Total aset yang dimiliki sedikit lebih baik atau sebesar Rp 262,26 triliun, dengan total kas atau setara kas yang dimiliki hanya sebesar Rp 17,34 triliun. Aset lancar gabungan keempat perusahaan adalah sejumlah Rp 138,54 atau lebih kecil dari gabungan kewajiban jangka pendek.
Total utang gabungan BUMN karya mencapai 4,03 kali jumlah liabilitas yang dimiliki, dengan kas atau setara kas hanya mampu menutup 12,41% dari total kewajiban perusahaan.
 Foto: Feri Sandria Kondisi keuangan dan likuiditas BUMN karya semester pertama 2021 (data dalam miliar rupiah) |
Angka DER terbesar BUMN karya dicatatkan ADHI yang nilai utang usaha mencapai 5,97 ekuitas perusahaan. Adapun nilai DER terkecil emiten karya dicatatkan oleh WIKA (2,73x) dan dikuti oleh PTPP (2,92x). Waskita sendiri memiliku DER 5,75x dengan jumlah utang terbesar dari semuanya atau mencapai Rp 89,73 triliun.
Tingginya nilai DER ini dapat diartikan bahwa pertumbuhan perusahaan sebagian besar disokong oleh utang usaha. Semakin tinggi nilainya semakin besar perusahaan mendanai proyek dan bisnis yang dimiliki.
Selanjutnya jumlah utang yang besar tersebut tentu akan membuat pusing manajemen, utang jangka pendek merupakan yang paling krusial karena jika tidak diselesaikan dapat mengganggu kegiatan operasi.
Tingkat likuiditas juga dapat diukur dari kemampuan perusahaan membayar utang jangka pendek menggunakan aset lancar yang dimiliki. Dari keempat emiten tersebut hanya Waskita yang current rasio nya tidak mencapai 100%, artinya utang jangka pendek yang dimiliki perusahaan tersebut lebih kecil dari aset lancar atau dengan kata lain modal kerja perusahaan tercatat negatif. Artinya banyak proyek atau investasi yang dilakukan oleh Waskita dibebankan pada utang milik perusahaan.

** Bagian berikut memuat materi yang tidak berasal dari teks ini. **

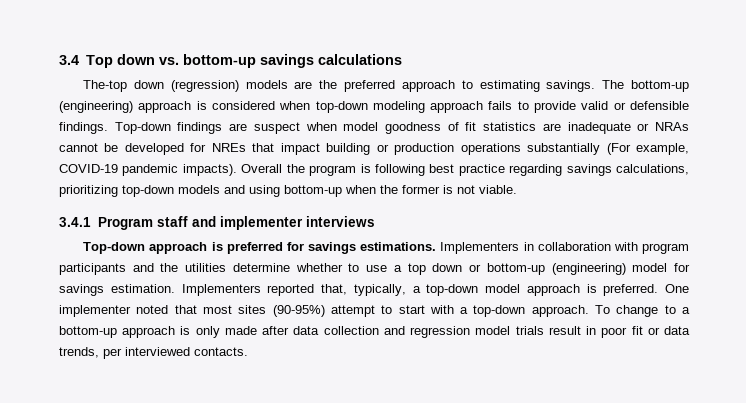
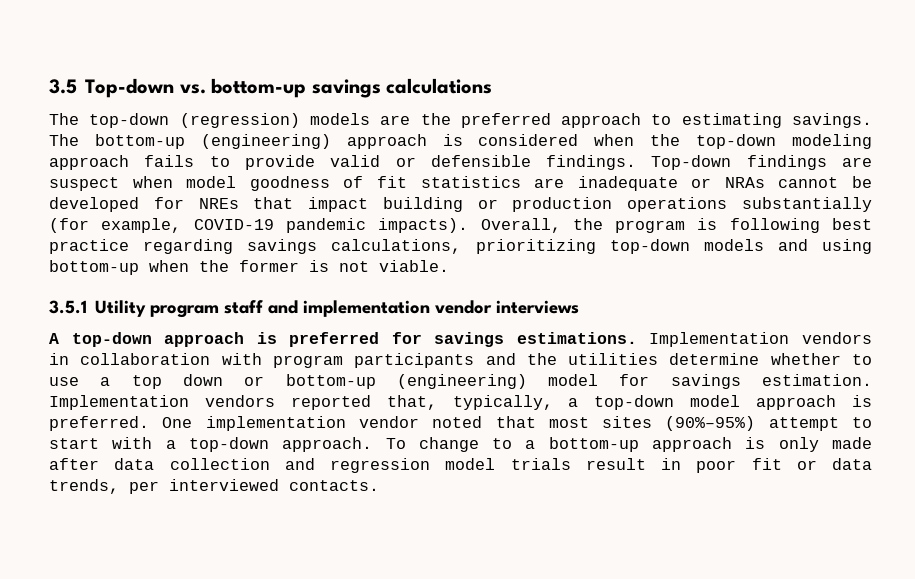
- 3.4 Top down vs. bottom-up savings calculations
+ 3.5 Top-down vs. bottom-up savings calculations
- The-top down (regression) models are the preferred approach to estimating savings.
+ The top-down (regression) models are the preferred approach to estimating savings.
- The bottom-up (engineering) approach is considered when top-down modeling approach fails to provide valid or defensible findings.
+ The bottom-up (engineering) approach is considered when the top-down modeling approach fails to provide valid or defensible findings.
- Top-down findings are suspect when model goodness of fit statistics are inadequate or NRAs cannot be developed for NREs that impact building or production operations substantially (For example, COVID-19 pandemic impacts).
+ Top-down findings are suspect when model goodness of fit statistics are inadequate or NRAs cannot be developed for NREs that impact building or production operations substantially (for example, COVID-19 pandemic impacts).
- Overall the program is following best practice regarding savings calculations, prioritizing top-down models and using bottom-up when the former is not viable.
+ Overall, the program is following best practice regarding savings calculations, prioritizing top-down models and using bottom-up when the former is not viable.
- 3.4.1 Program staff and implementer interviews
+ 3.5.1 Utility program staff and implementation vendor interviews
- Top-down approach is preferred for savings estimations.
+ A top-down approach is preferred for savings estimations.
- Implementers in collaboration with program participants and the utilities determine whether to use a top down or bottom-up (engineering) model for savings estimation.
+ Implementation vendors in collaboration with program participants and the utilities determine whether to use a top down or bottom-up (engineering) model for savings estimation.
- Implementers reported that, typically, a top-down model approach is preferred.
+ Implementation vendors reported that, typically, a top-down model approach is preferred.
- One implementer noted that most sites (90-95%) attempt to start with a top-down approach.
+ One implementation vendor noted that most sites (90%–95%) attempt to start with a top-down approach.

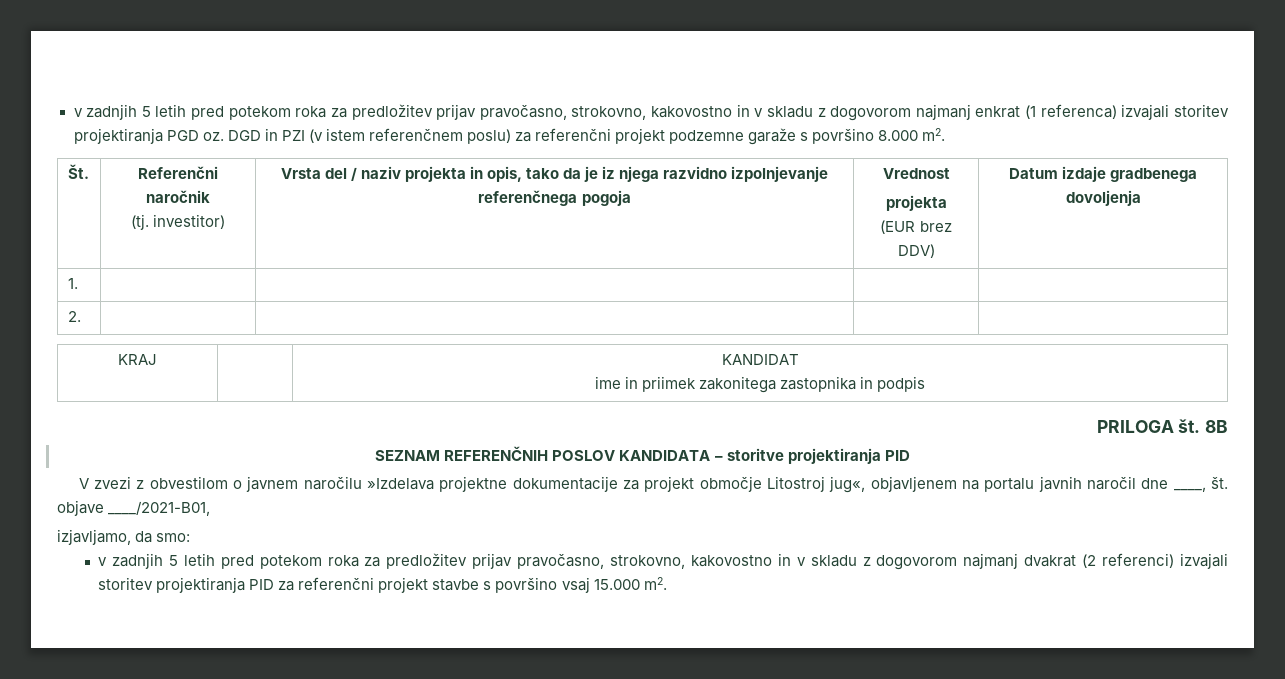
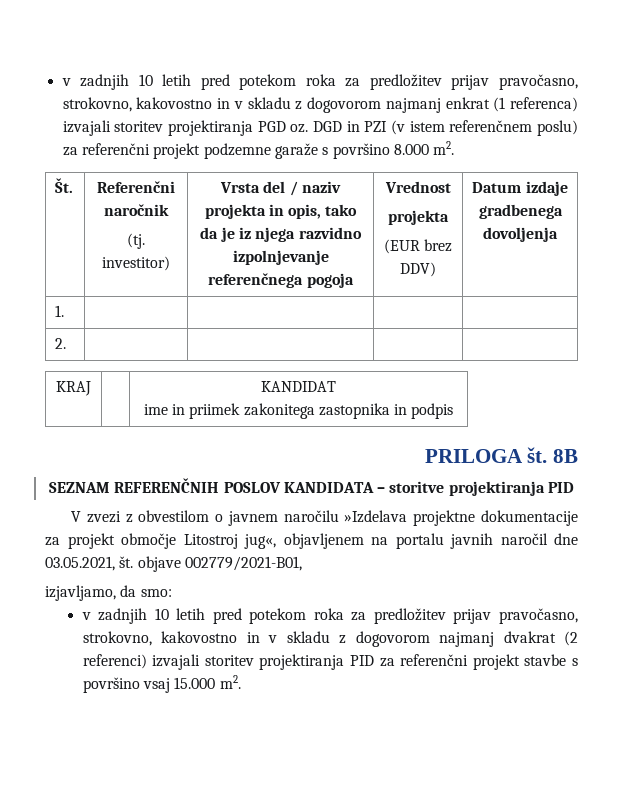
- v zadnjih 5 letih pred potekom roka za predložitev prijav pravočasno, strokovno, kakovostno in v skladu z dogovorom najmanj enkrat (1 referenca) izvajali storitev projektiranja PGD oz.
+ v zadnjih 10 letih pred potekom roka za predložitev prijav pravočasno, strokovno, kakovostno in v skladu z dogovorom najmanj enkrat (1 referenca) izvajali storitev projektiranja PGD oz.
- V zvezi z obvestilom o javnem naročilu »Izdelava projektne dokumentacije za projekt območje Litostroj jug«, objavljenem na portalu javnih naročil dne ____, št. objave ____/2021-B01,
+ V zvezi z obvestilom o javnem naročilu »Izdelava projektne dokumentacije za projekt območje Litostroj jug«, objavljenem na portalu javnih naročil dne 03.05.2021, št. objave 002779/2021-B01,
- v zadnjih 5 letih pred potekom roka za predložitev prijav pravočasno, strokovno, kakovostno in v skladu z dogovorom najmanj dvakrat (2 referenci) izvajali storitev projektiranja PID za referenčni projekt stavbe s površino vsaj 15.000 m2.
+ v zadnjih 10 letih pred potekom roka za predložitev prijav pravočasno, strokovno, kakovostno in v skladu z dogovorom najmanj dvakrat (2 referenci) izvajali storitev projektiranja PID za referenčni projekt stavbe s površino vsaj 15.000 m2.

Sementara itu jika harus melunasi utang jangka pendek hanya dari kas perusahaan emiten karya akan mengalami kesulitan, paling parah dialami ADHI yang kas perusahaan hanya mampu membayar 2,42% utang jangka pendek, disusul oleh Waskita (5,75%), sedangkan PP dan Wika memiliki kondisi lebih baik yang nilainya secara berurutan sebesar 17,99% dan 22,82%.
Dengan menghitung working capital turnover ratio terlihat bahwa emiten pelat merah di sektor konstruksi belum beroperasi dengan efektivitas tinggi, tercatat rasio terbesar dicatatkan PP yang mampu menghasilkan pendapatan 2,46 kali lebih besar dari modal kerja yang dimiliki.
Rendahnya rasio tersebut menunjukkan emiten konstruksi masih belum efisien dan efektif dalam mengelola modal kerja demi menjaga kelancaran siklus operasi.
Saat ini memang terdapat banyak faktor eksternal seperti kondisi ekonomi dan pandemi yang membuat perusahaan kesusahan dalam mengelola utang dan menjaga likuiditas. Akan tetapi ke depannya perusahaan tentu perlu berusaha lebih keras lagi mencari jalan keluar demi mengelola perusahaan yang dapat memuaskan kreditor dan pemegang saham khususnya serta pemangku kepentingan lain secara umum.